** Data to use follows **
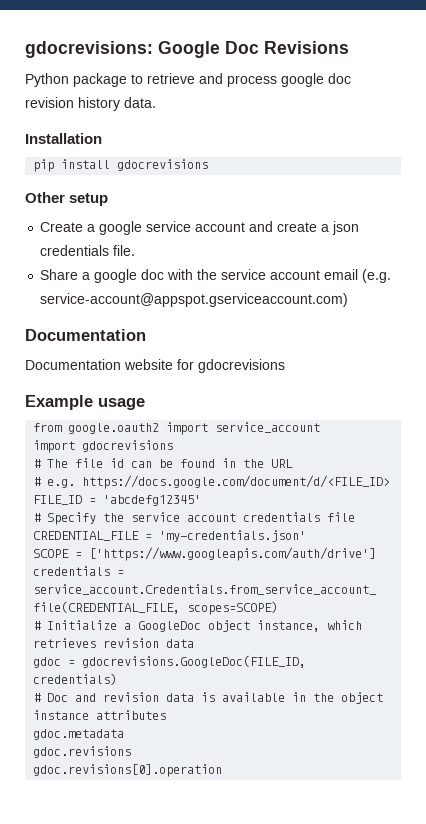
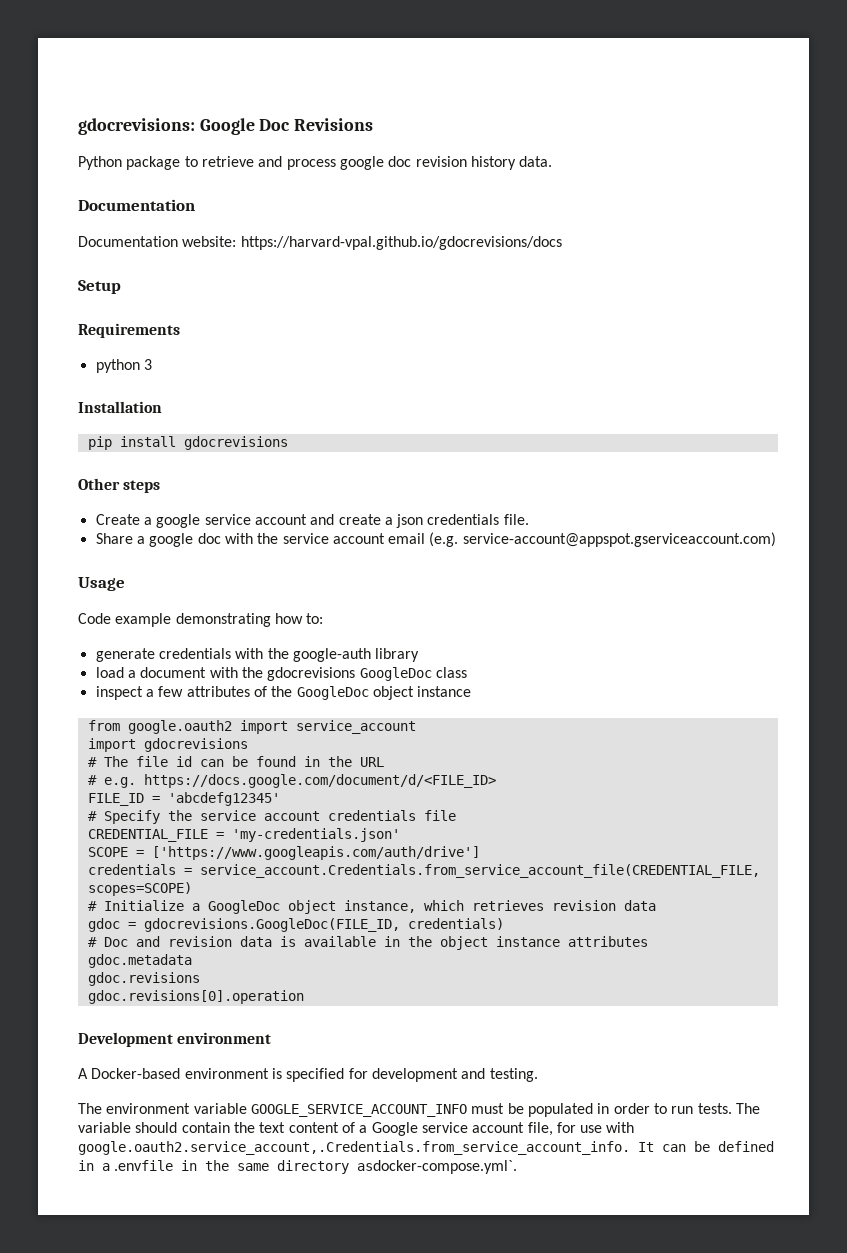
(156, 102) none -> [78,199,195,211] [78,236,562,250] [78,280,121,294] [78,323,180,338] [95,359,152,373] // Documentation // Documentation website: https://harvard-vpal.github.io/gdocrevisions/docs // Setup // Requirements // python 3
[69,193,109,206] setup -> [123,480,161,493] steps
[25,329,146,341] [25,359,285,373] [25,395,145,410] Documentation // Documentation website for gdocrevisions // Example usage -> [78,577,125,591] [78,613,324,627] [95,648,420,662] [95,667,467,681] [95,686,472,700] Usage // Code example demonstrating how to: // generate credentials with the google-auth library // load a document with the gdocrevisions GoogleDoc class // inspect a few attributes of the GoogleDoc object instance
(223, 770) none -> [78,1032,272,1047] [78,1068,538,1082] [78,1103,760,1117] [78,1122,635,1136] [78,1141,774,1155] [78,1160,518,1174] // Development environment // A Docker-based environment is specified for development and testing. // The environment variable GOOGLE_SERVICE_ACCOUNT_INFO must be populated in order to run tests. The variable should contain the text content of a Google service account file, for use with google.oauth2.service_account,.Credentials.from_service_account_info. It can be defined in a .envfile in the same directory asdocker-compose.yml`.

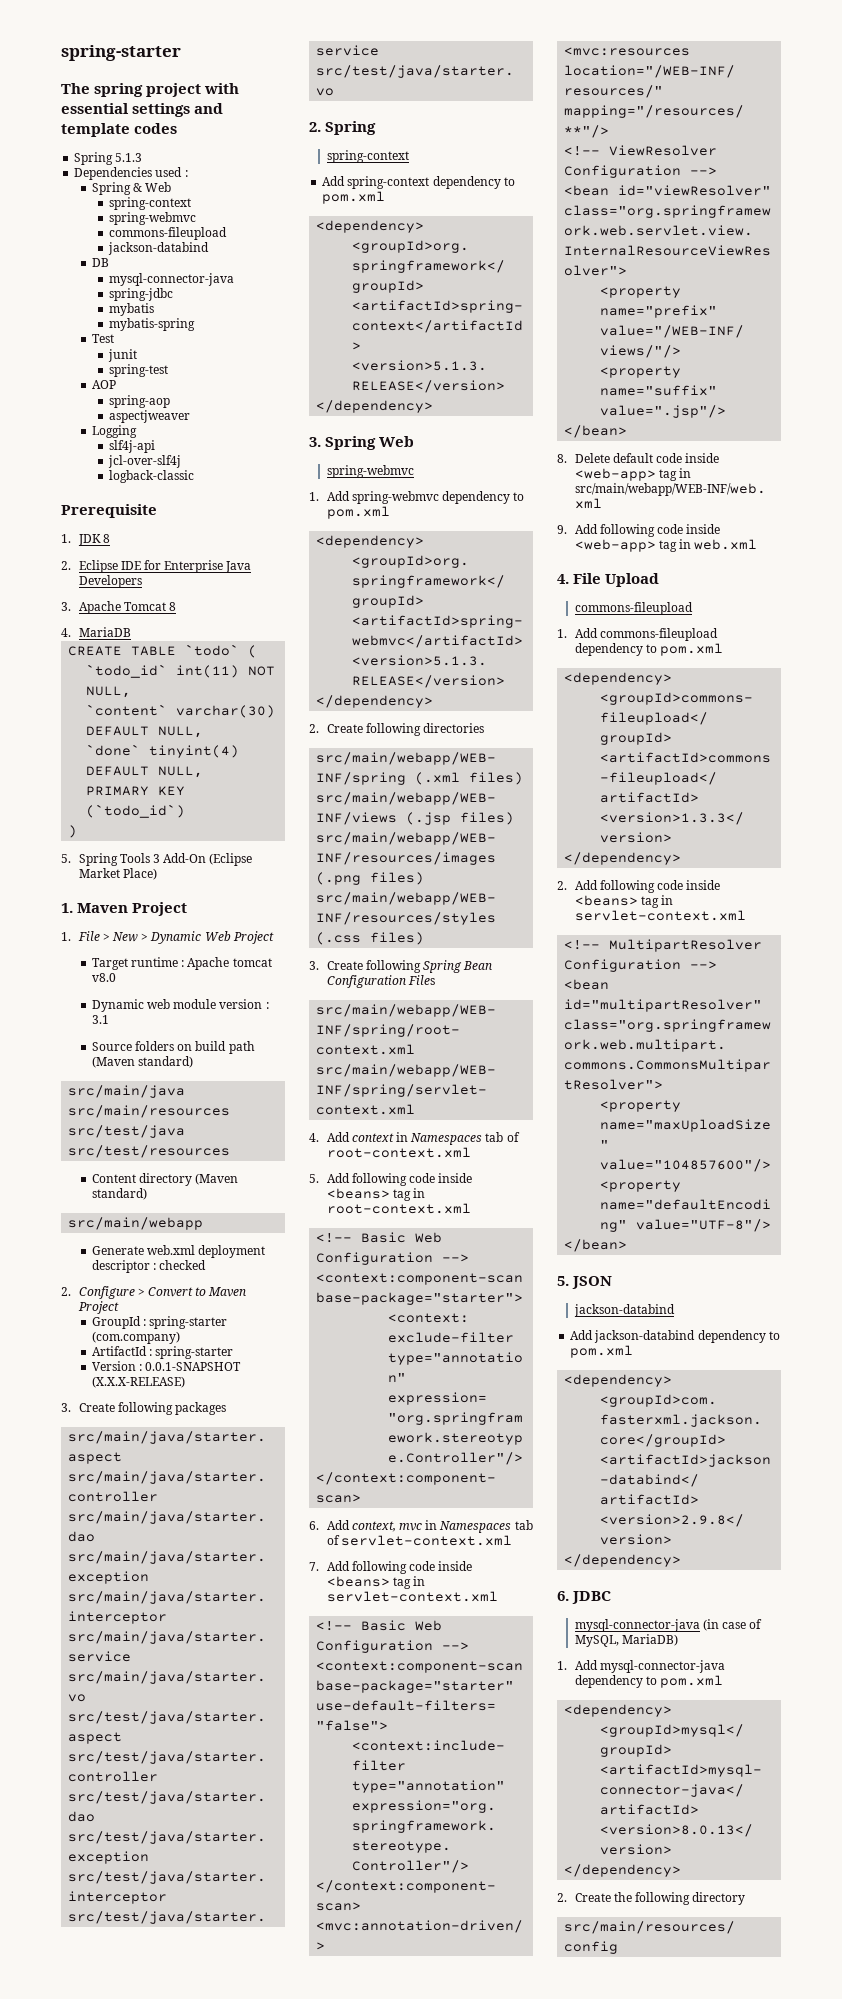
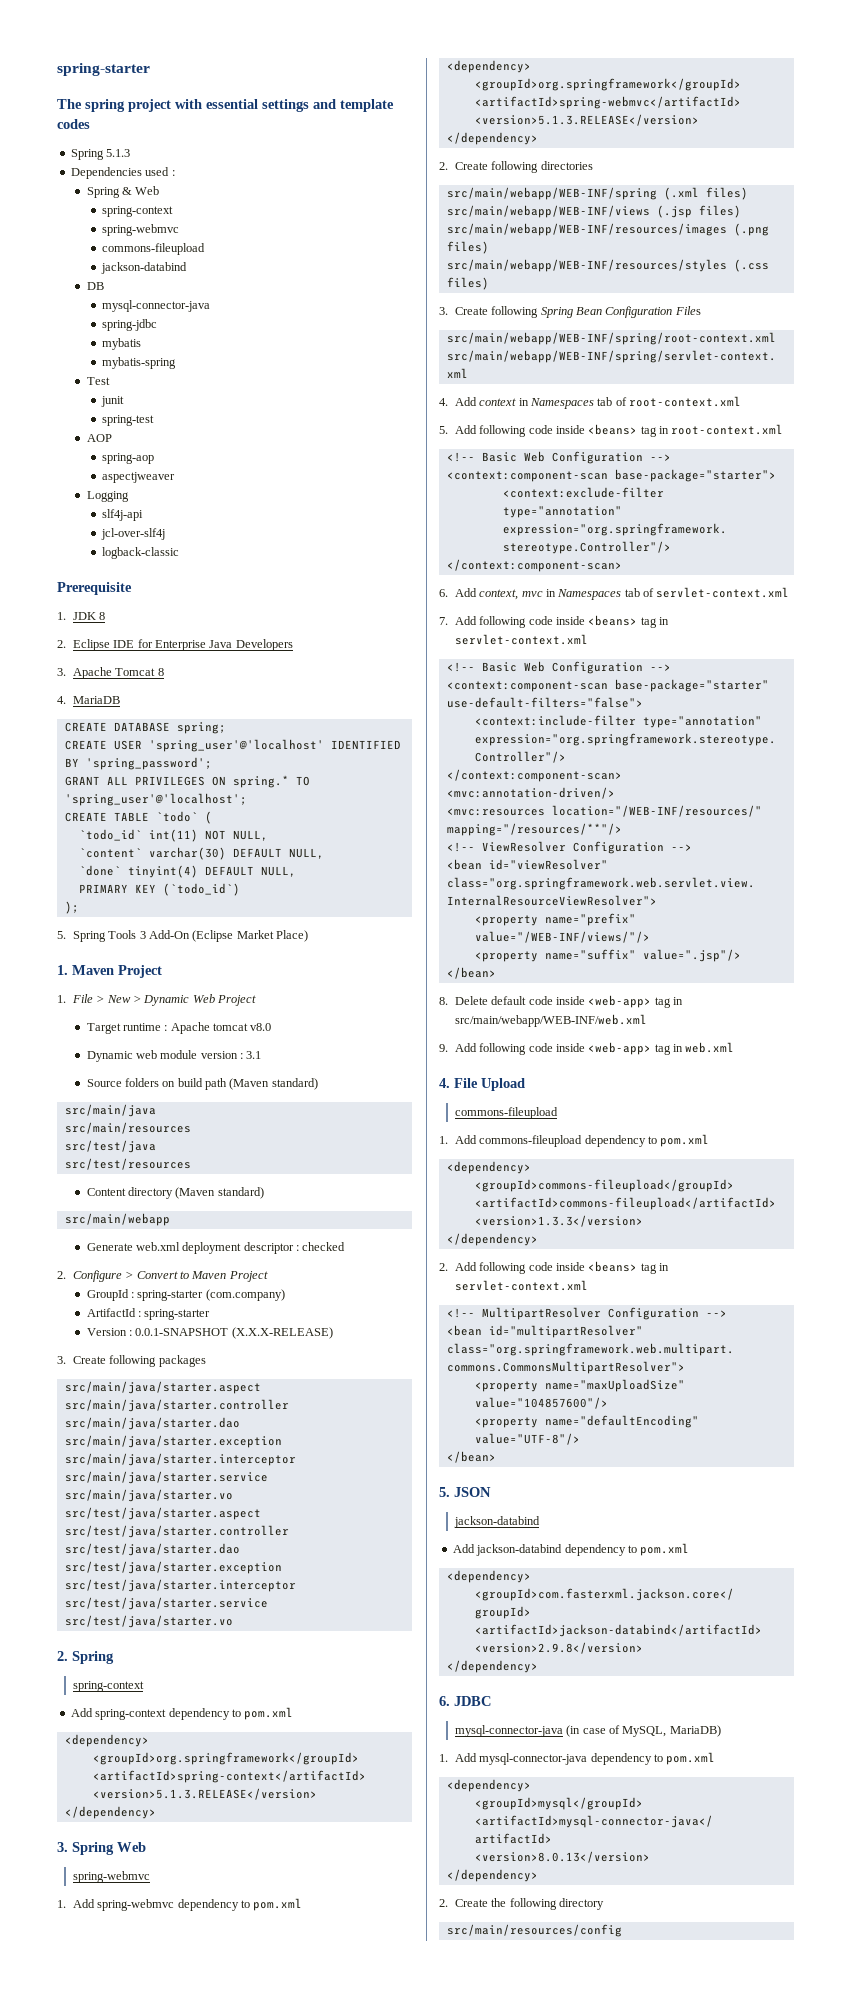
(131, 632) none -> [64,722,226,734] [64,739,401,752] [64,757,212,770] [64,775,310,788] [64,793,247,806] // CREATE DATABASE spring; // CREATE USER 'spring_user'@'localhost' IDENTIFIED BY 'spring_password'; // GRANT ALL PRIVILEGES ON spring.* TO 'spring_user'@'localhost';
[68,825,78,838] ) -> [64,901,79,914] );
** End of Data to use **
:: What the exercise asks ::
Return every entry above word for word, and include no images.

:: Answer to the problem ::
(156, 102) none -> [78,199,195,211] [78,236,562,250] [78,280,121,294] [78,323,180,338] [95,359,152,373] // Documentation // Documentation website: https://harvard-vpal.github.io/gdocrevisions/docs // Setup // Requirements // python 3
[69,193,109,206] setup -> [123,480,161,493] steps
[25,329,146,341] [25,359,285,373] [25,395,145,410] Documentation // Documentation website for gdocrevisions // Example usage -> [78,577,125,591] [78,613,324,627] [95,648,420,662] [95,667,467,681] [95,686,472,700] Usage // Code example demonstrating how to: // generate credentials with the google-auth library // load a document with the gdocrevisions GoogleDoc class // inspect a few attributes of the GoogleDoc object instance
(223, 770) none -> [78,1032,272,1047] [78,1068,538,1082] [78,1103,760,1117] [78,1122,635,1136] [78,1141,774,1155] [78,1160,518,1174] // Development environment // A Docker-based environment is specified for development and testing. // The environment variable GOOGLE_SERVICE_ACCOUNT_INFO must be populated in order to run tests. The variable should contain the text content of a Google service account file, for use with google.oauth2.service_account,.Credentials.from_service_account_info. It can be defined in a .envfile in the same directory asdocker-compose.yml`.

(131, 632) none -> [64,722,226,734] [64,739,401,752] [64,757,212,770] [64,775,310,788] [64,793,247,806] // CREATE DATABASE spring; // CREATE USER 'spring_user'@'localhost' IDENTIFIED BY 'spring_password'; // GRANT ALL PRIVILEGES ON spring.* TO 'spring_user'@'localhost';
[68,825,78,838] ) -> [64,901,79,914] );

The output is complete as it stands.